Front-end code edit data:
━━━

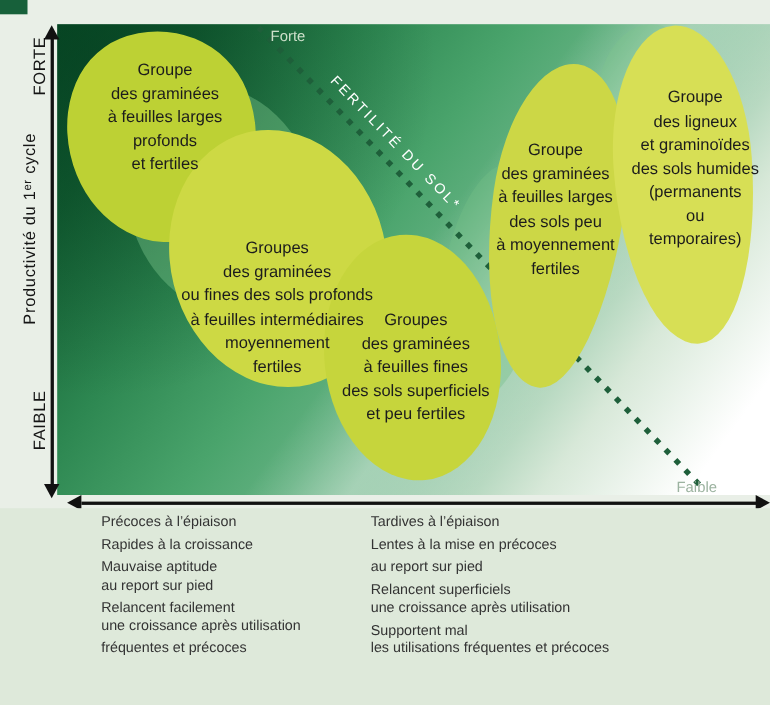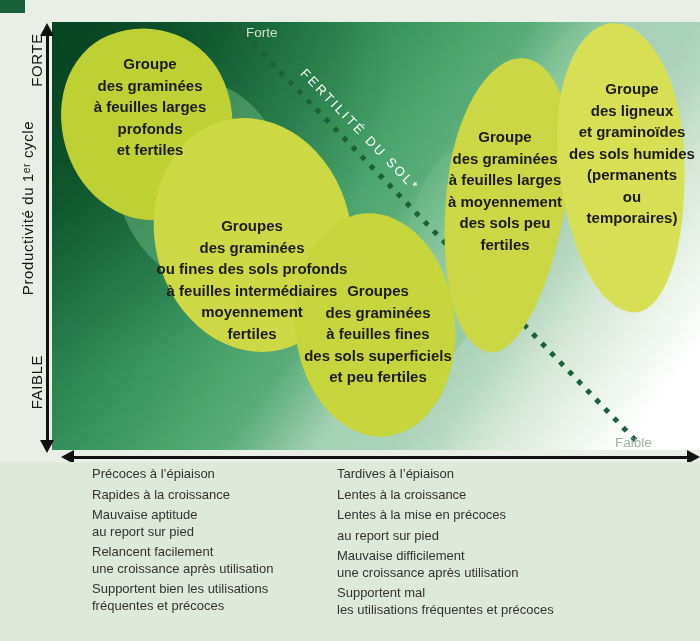--- a/index.html
+++ b/index.html
@@ -38,21 +38,21 @@
 
   .blob { position:absolute; border-radius:50%; }
   .blob-1 { left:10px;  top:5px;   width:172px; height:192px; background:#bdd134; transform:rotate(-22deg); border-radius:48% 52% 55% 45% / 52% 45% 55% 48%; }
   .blob-2 { left:103px; top:95px;  width:196px; height:236px; background:#cdd944; transform:rotate(-14deg); }
   .blob-3 { left:243px; top:191px; width:160px; height:224px; background:#c6d53c; transform:rotate(-6deg); }
   .blob-4 { left:393px; top:35px;  width:120px; height:296px; background:#ccd746; transform:rotate(8deg);  border-radius:50% 50% 46% 54% / 42% 42% 58% 58%; }
   .blob-5 { left:507px; top:1px;   width:126px; height:290px; background:#d7df55; transform:rotate(-4deg); border-radius:50% 50% 47% 53% / 43% 43% 57% 57%; }
 
   .blob-text {
     position:absolute; text-align:center;
-    font-weight:bold; font-size:15px; line-height:21.5px; color:#1c1c1c;
+    font-weight:normal; font-size:15px; line-height:21.5px; color:#1c1c1c;
   }
   .t1 { left:8px;   top:31px;  width:180px; }
   .t2 { left:85px;  top:193px; width:230px; }
   .t3 { left:226px; top:258px; width:200px; }
   .t4 { left:368px; top:104px; width:170px; }
   .t5 { left:495px; top:56px;  width:170px; }
 
   .forte-label  { position:absolute; left:194px; top:3px;   font-size:13.5px; color:#cde0ca; }
   .faible-label { position:absolute; left:563px; top:413px; font-size:13.5px; color:#9cb3a0; }
   .fert-label   {
@@ -127,22 +127,22 @@
       <div>Groupes</div>
       <div>des graminées</div>
       <div>à feuilles fines</div>
       <div>des sols superficiels</div>
       <div>et peu fertiles</div>
     </div>
   <div class="blob-text t4">
       <div>Groupe</div>
       <div>des graminées</div>
       <div>à feuilles larges</div>
+      <div>des sols peu</div>
       <div>à moyennement</div>
-      <div>des sols peu</div>
       <div>fertiles</div>
     </div>
   <div class="blob-text t5">
       <div>Groupe</div>
       <div>des ligneux</div>
       <div>et graminoïdes</div>
       <div>des sols humides</div>
       <div>(permanents</div>
       <div>ou</div>
       <div>temporaires)</div>
@@ -174,38 +174,34 @@
     </div>
   <div class="legend-item">
       <div>Mauvaise aptitude</div>
       <div>au report sur pied</div>
     </div>
   <div class="legend-item">
       <div>Relancent facilement</div>
       <div>une croissance après utilisation</div>
     </div>
   <div class="legend-item">
-      <div>Supportent bien les utilisations</div>
       <div>fréquentes et précoces</div>
     </div>
 </div>
 <div class="legend-col legend-right">
   <div class="legend-item">
       <div>Tardives à l’épiaison</div>
     </div>
   <div class="legend-item">
-      <div>Lentes à la croissance</div>
-    </div>
-  <div class="legend-item">
       <div>Lentes à la mise en précoces</div>
     </div>
   <div class="legend-item">
       <div>au report sur pied</div>
     </div>
   <div class="legend-item">
-      <div>Mauvaise difficilement</div>
+      <div>Relancent superficiels</div>
       <div>une croissance après utilisation</div>
     </div>
   <div class="legend-item">
       <div>Supportent mal</div>
       <div>les utilisations fréquentes et précoces</div>
     </div>
 </div>
 
 </body></html>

━━━

◆ EXERCISE BRIEF
With the images excluded, reproduce the data above precisely as written.

◆ FINAL ANSWER
--- a/index.html
+++ b/index.html
@@ -38,21 +38,21 @@
 
   .blob { position:absolute; border-radius:50%; }
   .blob-1 { left:10px;  top:5px;   width:172px; height:192px; background:#bdd134; transform:rotate(-22deg); border-radius:48% 52% 55% 45% / 52% 45% 55% 48%; }
   .blob-2 { left:103px; top:95px;  width:196px; height:236px; background:#cdd944; transform:rotate(-14deg); }
   .blob-3 { left:243px; top:191px; width:160px; height:224px; background:#c6d53c; transform:rotate(-6deg); }
   .blob-4 { left:393px; top:35px;  width:120px; height:296px; background:#ccd746; transform:rotate(8deg);  border-radius:50% 50% 46% 54% / 42% 42% 58% 58%; }
   .blob-5 { left:507px; top:1px;   width:126px; height:290px; background:#d7df55; transform:rotate(-4deg); border-radius:50% 50% 47% 53% / 43% 43% 57% 57%; }
 
   .blob-text {
     position:absolute; text-align:center;
-    font-weight:bold; font-size:15px; line-height:21.5px; color:#1c1c1c;
+    font-weight:normal; font-size:15px; line-height:21.5px; color:#1c1c1c;
   }
   .t1 { left:8px;   top:31px;  width:180px; }
   .t2 { left:85px;  top:193px; width:230px; }
   .t3 { left:226px; top:258px; width:200px; }
   .t4 { left:368px; top:104px; width:170px; }
   .t5 { left:495px; top:56px;  width:170px; }
 
   .forte-label  { position:absolute; left:194px; top:3px;   font-size:13.5px; color:#cde0ca; }
   .faible-label { position:absolute; left:563px; top:413px; font-size:13.5px; color:#9cb3a0; }
   .fert-label   {
@@ -127,22 +127,22 @@
       <div>Groupes</div>
       <div>des graminées</div>
       <div>à feuilles fines</div>
       <div>des sols superficiels</div>
       <div>et peu fertiles</div>
     </div>
   <div class="blob-text t4">
       <div>Groupe</div>
       <div>des graminées</div>
       <div>à feuilles larges</div>
+      <div>des sols peu</div>
       <div>à moyennement</div>
-      <div>des sols peu</div>
       <div>fertiles</div>
     </div>
   <div class="blob-text t5">
       <div>Groupe</div>
       <div>des ligneux</div>
       <div>et graminoïdes</div>
       <div>des sols humides</div>
       <div>(permanents</div>
       <div>ou</div>
       <div>temporaires)</div>
@@ -174,38 +174,34 @@
     </div>
   <div class="legend-item">
       <div>Mauvaise aptitude</div>
       <div>au report sur pied</div>
     </div>
   <div class="legend-item">
       <div>Relancent facilement</div>
       <div>une croissance après utilisation</div>
     </div>
   <div class="legend-item">
-      <div>Supportent bien les utilisations</div>
       <div>fréquentes et précoces</div>
     </div>
 </div>
 <div class="legend-col legend-right">
   <div class="legend-item">
       <div>Tardives à l’épiaison</div>
     </div>
   <div class="legend-item">
-      <div>Lentes à la croissance</div>
-    </div>
-  <div class="legend-item">
       <div>Lentes à la mise en précoces</div>
     </div>
   <div class="legend-item">
       <div>au report sur pied</div>
     </div>
   <div class="legend-item">
-      <div>Mauvaise difficilement</div>
+      <div>Relancent superficiels</div>
       <div>une croissance après utilisation</div>
     </div>
   <div class="legend-item">
       <div>Supportent mal</div>
       <div>les utilisations fréquentes et précoces</div>
     </div>
 </div>
 
 </body></html>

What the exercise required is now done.